Were your early years on this earth spent roaming the country wilderness... were your relatives fully signed members of the humble camping holiday... did your grandad just like sandals... a lot? There are many ways the Dr Martens fisherman sandals may have cushion soled-ly hopped into your life, but the sad thing that many people struggle to remember is why they ever left. Brought up in the flat, sugar-beet scented Norfolk countryside, affectionately known as "The Wash" or "Tra-er Land," this functional, foot-hugging footwear was a veritable demi-god back in the days of yore (otherwise known as the '90s).

From mine workers to goths to punk rockers, the Dr. Marten boot was the comfy yet oh-so-cool choice made by men and women alike since its introduction in 1960 — so enduringly popular, a limited edition Adventure Time Dr. Martens boot was recently released. But sadly for its sibling, the fisherman sandal, its vibe has always been more sensible shoe than style success... except in the '90s.

Walking down the (mud-coated, pot-holed) street, I'd pass old and young alike with their cloppers clod in the famous dark brown snuffed-leather sandals. The ones your grandad bought you. The ones you naively wore to your best friend's birthday party, then hung your head in shame as you spotted their Spice Girls tracksuit and stretchy flatform creepers. The ones that regularly left you with tomato-red toes and zebra-striped feet when you forgot to apply sunscreen. NOW YOU REMEMBER.

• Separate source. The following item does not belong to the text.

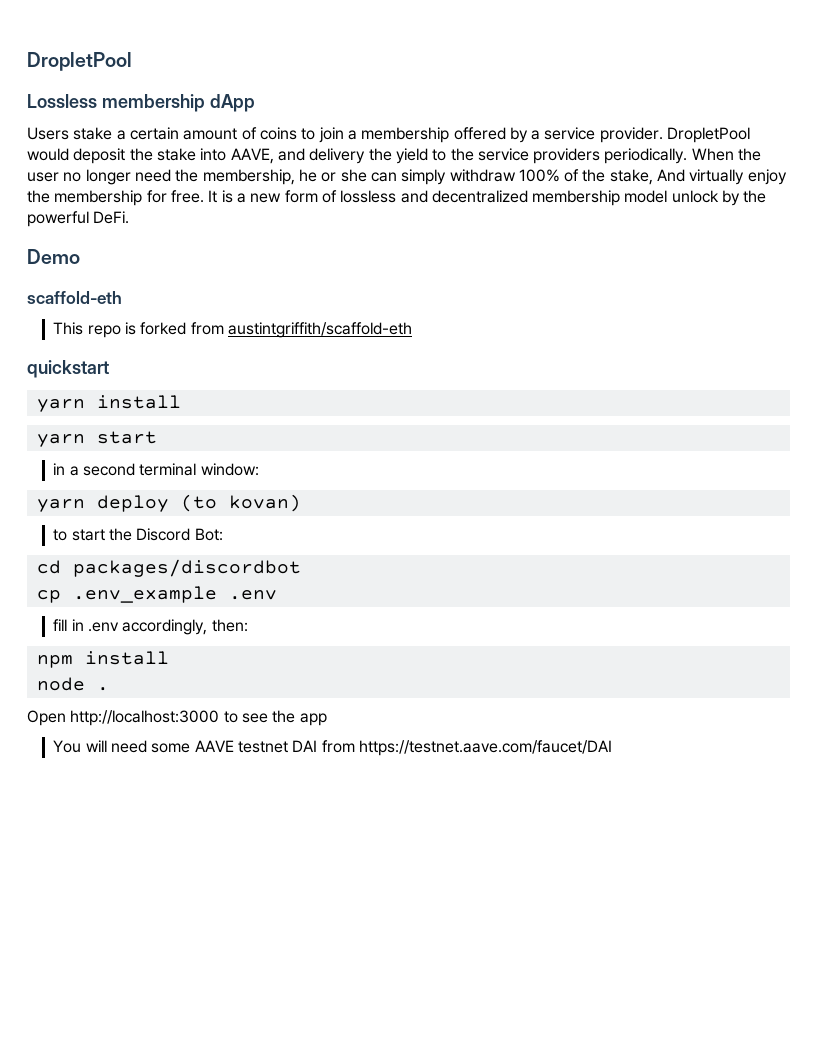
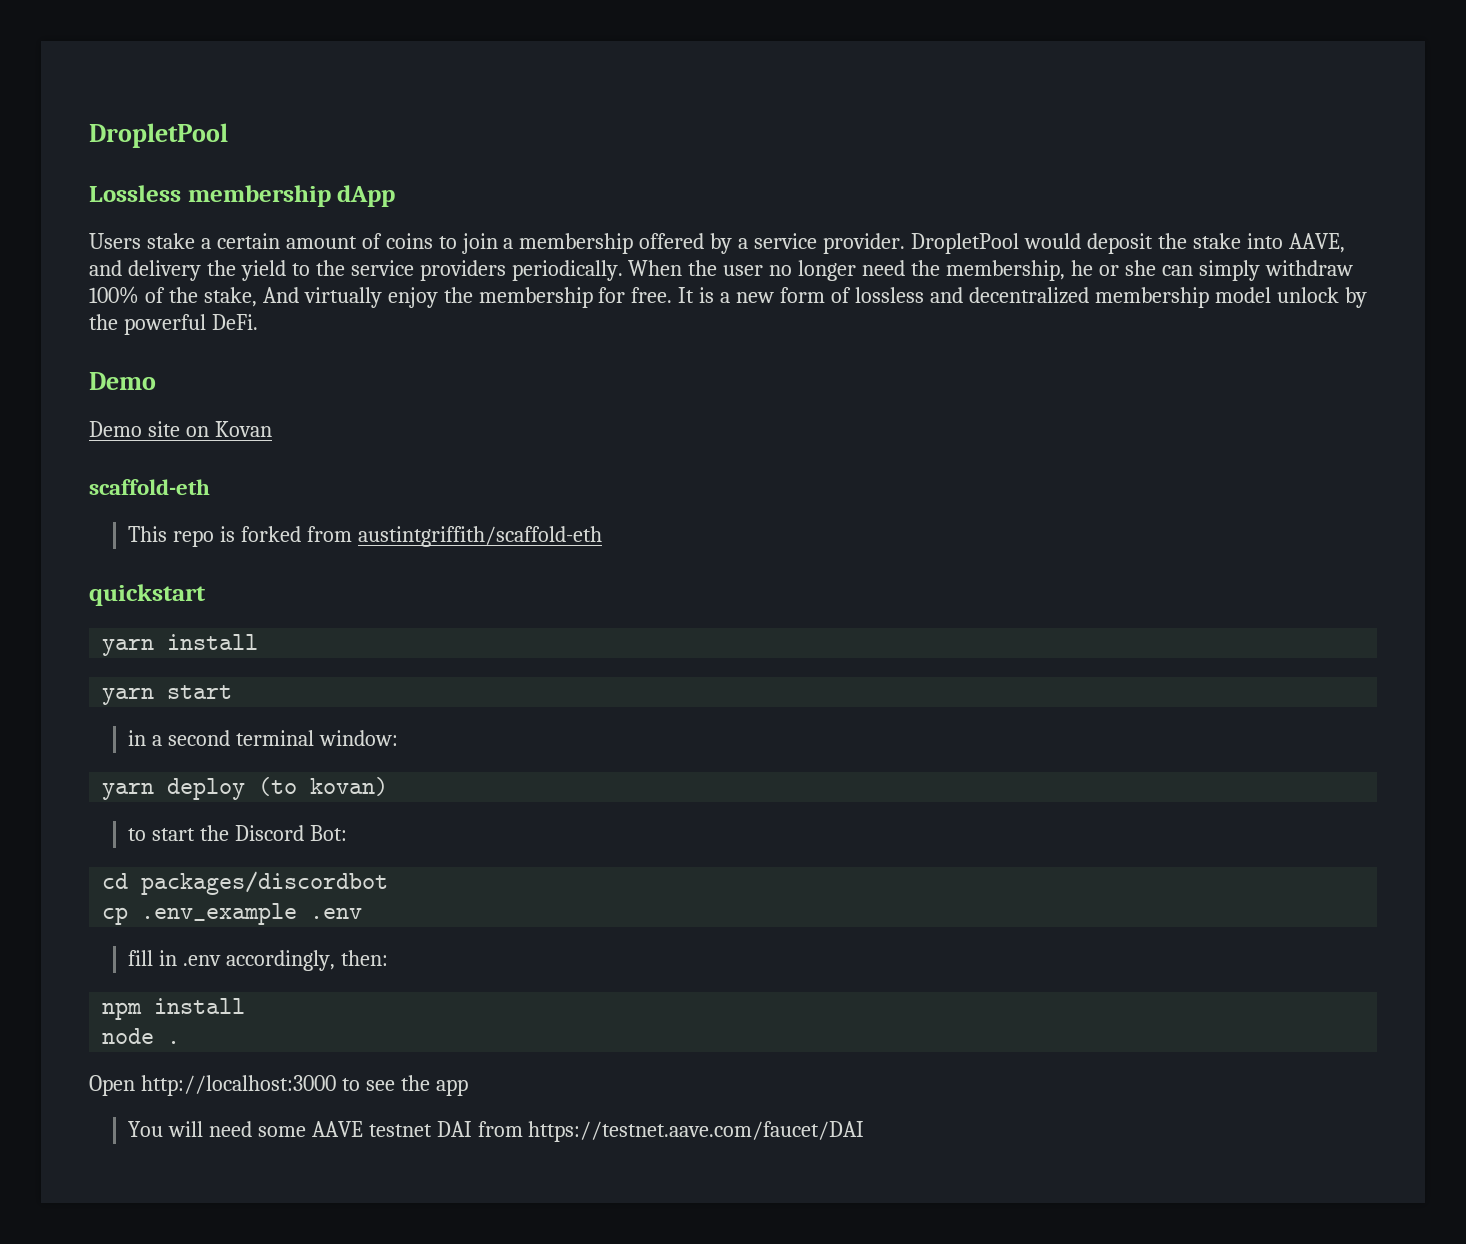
+ Demo site on Kovan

Dr. Marten Open Toe Brown Leather Fisherman Sandals, $36, etsy.com

At the grand age of eight, I was the proud owner of a beautiful lilac pair of fisherman sandals, with yellow flowers that danced along the leather straps and along to the buckle. They were bright, they were beautiful, and I was totally smitten... that is, until it came to actually wearing them.

You see, my sartorial silliness started at a very early age. I'd become enamored with the arguably evil sandals on a birthday shopping trip, and, determined to make them mine, lied at the crucial question of DID THEY FIT. As a result, my treacherous sandals left my feet with deep red grooves, and blisters the size of Belgium. I wore them diligently for a couple of weeks and then gave up the ghost, confining them defeatedly to the back of the shoe rack.

Dr. Martens Brown Leather Strappy Chunky Fisherman Sandals, $34, etsy.com

Now, my friend's dad still proudly dons a pair of Dr. Martens fisherman sandals. And it was on an unassuming Sunday afternoon as he sat wearing them, that I realized my sandals' ultimate treachery... saw through adult eyes their lack of renowned Dr. Martens' air-cushioned sole; their lack of slip-resistant tread; their suede-like, oil-deficient surface. My fisherman sandals were nothing but cheap knock offs.

And so I'm left wanting to try the real thing out... for the sake of the '90s trend, and all. Thank goodness for thrift-based retailers!